Around AD 550, the Brythonic-speaking bard Taliesin wrote the Kanu y med or "Song of Mead." The legendary drinking, feasting and boasting of warriors in the mead hall is echoed in the mead hall Dyn Eidyn (modern day Edinburgh), and in the epic poem Y Gododdin, both dated around AD 700. In the Old English epic poem Beowulf, the Danish warriors drank mead. Later, taxation and regulations governing the ingredients of alcoholic beverages led to commercial mead becoming a more obscure beverage until recently. Some monasteries kept up the old traditions of mead-making as a by-product of beekeeping, especially in areas where grapes could not be grown, a well-known example being at Lindisfarne, where mead continues to be made to this day, albeit not in the monastery itself.


Etymology

The English word mead derives from the Old English meodu, from Proto-Germanic meduz, from Proto-Indo-European *médʰu (honey, fermented honey drink). Slavic med / miod , which means both "honey" and "mead", (Czech, Slovak, Serbian, Bosnian, Bulgarian, Croatian: med vs. medovina, Polish 'miód' pronounce [mju:t] - honey, mead) and Baltic medus "honey"/midus "mead", also derive from the same Proto-Indo-European root (cf. Welsh medd, Old Irish mid and Sanskrit madhu).



Festivals

Mazer Cup International Mead Competition and Tasting Event -- Sponsored by Gotmead.com, this event is held every year in March in Boulder, Colorado. It is the largest mead event in the world, with over 300 home meads and over 200 commercial meads in competition. There is a Friday tasting event with the gold medal winning commercial meads from the previous year, plus feature meads from around the world.

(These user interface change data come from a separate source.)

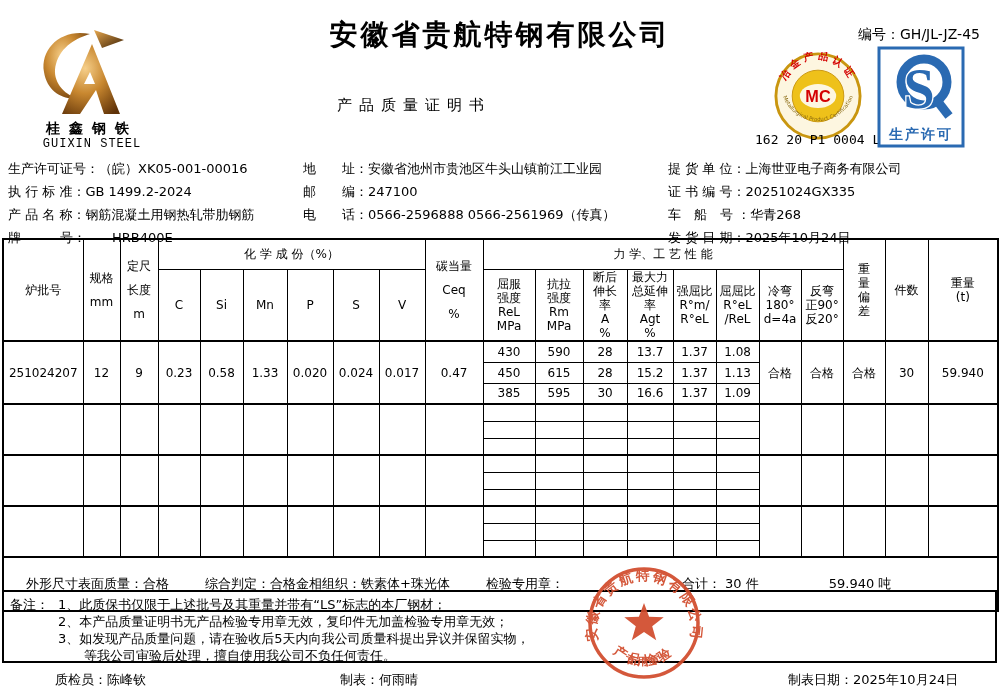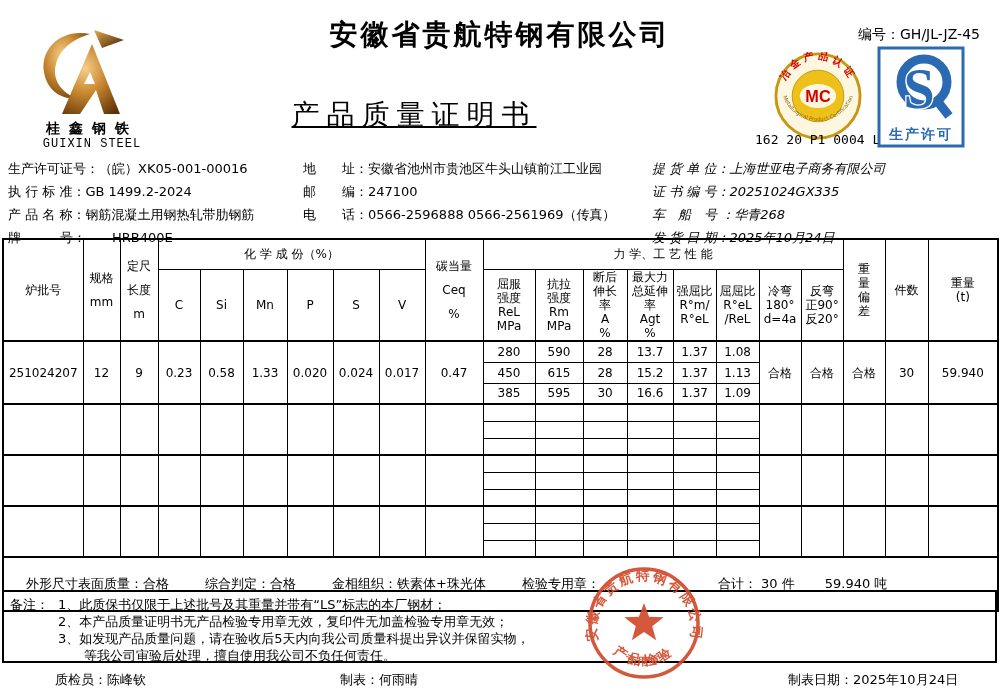--- a/index.html
+++ b/index.html
@@ -3,52 +3,52 @@
 <meta charset="utf-8">
 <style>
   * { margin:0; padding:0; box-sizing:border-box; }
   html,body { width:1000px; height:694px; background:#ffffff; font-family:"DejaVu Sans","Liberation Sans",sans-serif; color:#000; }
   .page { position:relative; width:1000px; height:694px; background:#fff; overflow:hidden; }
 
   
   .company-title { position:absolute; top:16px; left:0; width:1000px; text-align:center;
     font-family:"Liberation Serif","DejaVu Serif",serif; font-size:28px; font-weight:bold; letter-spacing:3px; }
   .doc-subtitle { position:absolute; top:96px; left:0; width:828px; text-align:center;
-    font-family:"Liberation Serif","DejaVu Serif",serif; font-size:28px; letter-spacing:7px;text-decoration:underline; }
+    font-family:"Liberation Serif","DejaVu Serif",serif; font-size:15px; letter-spacing:7px; }
   .doc-no { position:absolute; top:26px; left:858px; font-size:14px; white-space:nowrap; }
 
   .guixin-logo { position:absolute; top:26px; left:32px; }
   .guixin-cn { position:absolute; top:120px; left:22px; width:140px; text-align:center; font-size:14px; font-weight:bold; letter-spacing:9px; }
   .guixin-en { position:absolute; top:137px; left:22px; width:140px; text-align:center; font-size:12px; font-family:Liberation Mono, monospace; letter-spacing:1px; }
 
   .mc-logo { position:absolute; top:52px; left:770px; }
   .mc-no { position:absolute; top:132px; left:755px; font-size:13px; font-family:"DejaVu Sans Mono","Liberation Mono",monospace; white-space:nowrap; }
   .qs-logo { position:absolute; top:46px; left:877px; }
 
   
   .info { position:absolute; top:157px; left:0; width:1000px; font-size:13px; }
   .info-col { position:absolute; top:0; }
   .info-col.c1 { left:8px;   width:295px; }
   .info-col.c2 { left:303px; width:362px; }
-  .info-col.c3 { left:652px; width:330px;font-style:italic; }
+  .info-col.c3 { left:668px; width:330px; }
   .info-line { height:23px; line-height:23px; white-space:nowrap; }
 
   
   table.qt { position:absolute; top:238px; left:2px; width:995px; border-collapse:collapse; table-layout:fixed; border:2px solid #000; }
   table.qt th, table.qt td { border:1px solid #000; font-size:12px; font-weight:normal; text-align:center; vertical-align:middle; padding:0; white-space:pre-line; line-height:1.18; overflow:hidden; }
   table.qt th[rowspan="2"], tr.h2 th { border-bottom:2px solid #000; }
   tr.h1 { height:30px; } tr.h2 { height:70px; }
   tr.dr { height:21px; } tr.er { height:17px; }
   tr.rowend td, table.qt td[rowspan="3"] { border-bottom:2px solid #000; }
   .th-tall { line-height:2.0 !important; }
   tr.summary { height:23px; }
   tr.summary td { border:none; border-top:2px solid #000; text-align:left; }
   .sum-flex { display:flex; align-items:center; height:23px; font-size:13px; white-space:nowrap; }
-  .sum-flex .si1{ margin-left:22px; } .sum-flex .si2{ margin-left:36px; } .sum-flex .si3{ margin-left:36px; }
-  .sum-flex .si4{ margin-left:36px; } .sum-flex .si5{ margin-left:118px; } .sum-flex .si6{ margin-left:30px; }
+  .sum-flex .si1{ margin-left:22px; } .sum-flex .si2{ margin-left:36px; } .sum-flex .si3{ }
+  .sum-flex .si4{ margin-left:36px; } .sum-flex .si5{ margin-left:118px; } .sum-flex .si6{ margin-left:70px; }
 
   
   .remarks { position:absolute; top:590px; left:2px; width:995px; height:73px; border:2px solid #000; padding:4px 6px; font-size:13px; display:flex; }
   .remarks-label { width:48px; line-height:17px; }
   .remarks-lines { line-height:17px; }
 
   
   .footer { position:absolute; top:671px; left:0; width:1000px; font-size:13px; }
   .footer span { position:absolute; white-space:nowrap; }
   .f-inspector { left:55px; } .f-tabulator { left:340px; } .f-date { left:788px; }
@@ -212,21 +212,21 @@
       <td rowspan="3">251024207</td>
       <td rowspan="3">12</td>
       <td rowspan="3">9</td>
       <td rowspan="3">0.23</td>
       <td rowspan="3">0.58</td>
       <td rowspan="3">1.33</td>
       <td rowspan="3">0.020</td>
       <td rowspan="3">0.024</td>
       <td rowspan="3">0.017</td>
       <td rowspan="3">0.47</td>
-      <td>280</td>
+      <td>430</td>
       <td>590</td>
       <td>28</td>
       <td>13.7</td>
       <td>1.37</td>
       <td>1.08</td>
       <td rowspan="3">合格</td>
       <td rowspan="3">合格</td>
       <td rowspan="3">合格</td>
       <td rowspan="3">30</td>
       <td rowspan="3">59.940</td>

Real Ale Festival in Chicago, Illinois, includes categories for mead as well as cider and perry.

Woodbridge International Mead Festival - Sponsored by local residents, it claims to be the only mead festival east of the Mississippi. While few types of mead are available, all are home-brewed and go through a rigorous judging process.



In literature

Mead is featured in many Germanic myths and folktales such as Beowulf, as well as in other popular works that draw on these myths. Notable examples include books by Tolkien, George R. R. Martin and Neil Gaiman. It is often featured in books using a historical Germanic setting and in writings about the Viking era. Mead is mentioned many times in Neil Gaiman's 2001 novel, American Gods; it is referred to as the drink of the gods. Also, in the books of the Inheritance Cycle by Christopher Paolini, it is often drunk by Eragon Shadeslayer at feasts in honor of him. Mead is also referenced in The Kingkiller Chronicle novel series by Patrick Rothfuss. The protagonist Kvothe is known to drink metheglin. The non-existent "Greysdale Mead" is also drunk, although it is merely water.



[See above link for distribution, varieties, and local variants; see also Mead of poetry]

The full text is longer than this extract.